Nos casos a que se refere o item anterior, à “impugnação administrativa” oferecida pelo contribuinte não se outorgaria, pela lei, o efeito suspensivo da exigibilidade do crédito declarado.
Art. 74. (...)
§13. O disposto nos §§ 2º e 5º a 11 deste artigo não se aplica às hipóteses previstas no § 12 deste artigo. (Lei nº 9.430/96, com a redação da Lei nº 11.051/2004)
Por meio da Emenda Constitucional nº 62/2009 – que incluiu no art. 100 da Constituição Federal os novos parágrafos 9º e 10 –, o regime a que se submetem as execuções contra a Fazenda Pública passou a contar com um mecanismo que pode ser entendido como uma forma esdrúxula de satisfação do crédito fazendário, representando, por isso mesmo, um sucedâneo do tradicional executivo fiscal. Essa forma nos remete a um outro tipo de compensação, agora de iniciativa fiscal.

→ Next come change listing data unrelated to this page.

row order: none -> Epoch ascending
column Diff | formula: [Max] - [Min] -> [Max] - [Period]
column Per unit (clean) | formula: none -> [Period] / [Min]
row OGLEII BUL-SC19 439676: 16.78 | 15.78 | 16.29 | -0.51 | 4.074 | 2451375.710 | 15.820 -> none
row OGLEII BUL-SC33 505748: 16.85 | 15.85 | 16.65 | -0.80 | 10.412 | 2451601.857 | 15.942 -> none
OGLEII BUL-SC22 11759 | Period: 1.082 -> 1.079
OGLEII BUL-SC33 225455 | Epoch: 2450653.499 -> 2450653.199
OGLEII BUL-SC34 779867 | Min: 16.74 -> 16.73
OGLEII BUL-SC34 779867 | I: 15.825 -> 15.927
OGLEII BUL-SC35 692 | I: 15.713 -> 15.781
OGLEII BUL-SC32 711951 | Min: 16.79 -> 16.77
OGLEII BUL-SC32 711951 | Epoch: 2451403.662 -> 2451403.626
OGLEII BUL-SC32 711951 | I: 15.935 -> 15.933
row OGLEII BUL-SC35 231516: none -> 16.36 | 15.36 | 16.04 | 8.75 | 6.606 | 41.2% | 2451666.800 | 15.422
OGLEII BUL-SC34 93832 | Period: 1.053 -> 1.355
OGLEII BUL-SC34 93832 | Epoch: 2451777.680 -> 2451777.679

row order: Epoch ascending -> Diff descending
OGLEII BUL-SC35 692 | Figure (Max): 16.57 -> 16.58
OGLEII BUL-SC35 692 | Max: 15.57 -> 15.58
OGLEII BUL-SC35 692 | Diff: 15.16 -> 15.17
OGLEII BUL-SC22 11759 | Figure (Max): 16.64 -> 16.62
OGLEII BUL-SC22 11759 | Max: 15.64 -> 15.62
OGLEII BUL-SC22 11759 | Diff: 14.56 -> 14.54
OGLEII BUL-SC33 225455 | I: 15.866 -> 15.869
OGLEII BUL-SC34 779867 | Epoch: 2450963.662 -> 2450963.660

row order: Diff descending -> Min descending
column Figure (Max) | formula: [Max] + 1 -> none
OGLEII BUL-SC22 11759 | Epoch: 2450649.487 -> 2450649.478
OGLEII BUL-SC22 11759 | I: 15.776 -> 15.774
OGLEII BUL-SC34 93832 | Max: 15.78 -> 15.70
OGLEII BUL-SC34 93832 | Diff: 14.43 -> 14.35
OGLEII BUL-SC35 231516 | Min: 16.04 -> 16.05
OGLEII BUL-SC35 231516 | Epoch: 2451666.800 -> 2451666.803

Assim opera esse “novo” mecanismo:
- Definitivamente condenada numa determinada demanda, a Fazenda Pública passa a responder pelo débito judicialmente reconhecido;
- A execução desse débito ostentado pela Fazenda Pública, dar-se-ia, em princípio, por meio da figura a que se refere o caput do mencionado art. 100, vale dizer, o precatório judicial;
- Antes, porém, de se providenciar a expedição do referido documento, preconiza o novel parágrafo 9º que deverão ser abatidos do montante devido pela Fazenda Pública, os valores correspondentes a eventuais créditos, inclusive os referentes a prestações vincendas de parcelamento, créditos esses que tenham sido constituídos em face do administrado-credor (aquele que seria, na sede do precatório, o correspondente titular).
O raciocínio posto nessa breve suma revela, por si, a ideia subjacente à figura da compensação (entendida, enquanto categoria integrante da teoria geral do direito, como encontro de contas “opostas”, assim entendidas as que apresentam credor e devedor recíprocos).
Para fins de implementação do indigitado regime, prescreve o novo parágrafo 10 do art. 100 da Constituição, que a autoridade judicial responsável pela expedição do precatório deverá, antes de assim fazê-lo, intimar a Fazenda Pública devedora para que, em até trinta dias, indique a existência de créditos que preencham as condições antes mencionadas, sob pena de perda do direito à compensação.
Embora seja expresso o parágrafo 9º quanto à aplicabilidade do aludido mecanismo independentemente de regulamentação, não podemos deixar de consignar que a Lei nº 12.431/2011, cuidou de detalhar os procedimentos inerentes a essa peculiar figura, o que se vê identificado em seus arts. 30 a 44.
Nos termos do art. 31, caput, da Lei nº 12.431/2011, recebidas as informações da Fazenda, o juiz intimará o beneficiário do precatório para que se manifeste, em termos de impugnação, em quinze dias.
Se for oferecida a sobredita impugnação, o juiz intimará, mais uma vez, o órgão responsável pela representação judicial da Fazenda, para fins de “réplica” – prazo de trinta dias (art. 32) – seguindo-se, com isso, decisão que, nos termos do art. 33, restringir-se-á a identificar:
- Eventuais débitos que não poderão ser compensados,
- O montante que deverá ser submetido ao abatimento; e
- O valor líquido do precatório. Porque interlocutória, referida decisão desafiará agravo de instrumento (art. 34, caput), ao qual a lei atribui, anomalamente, efeito suspensivo “constante”.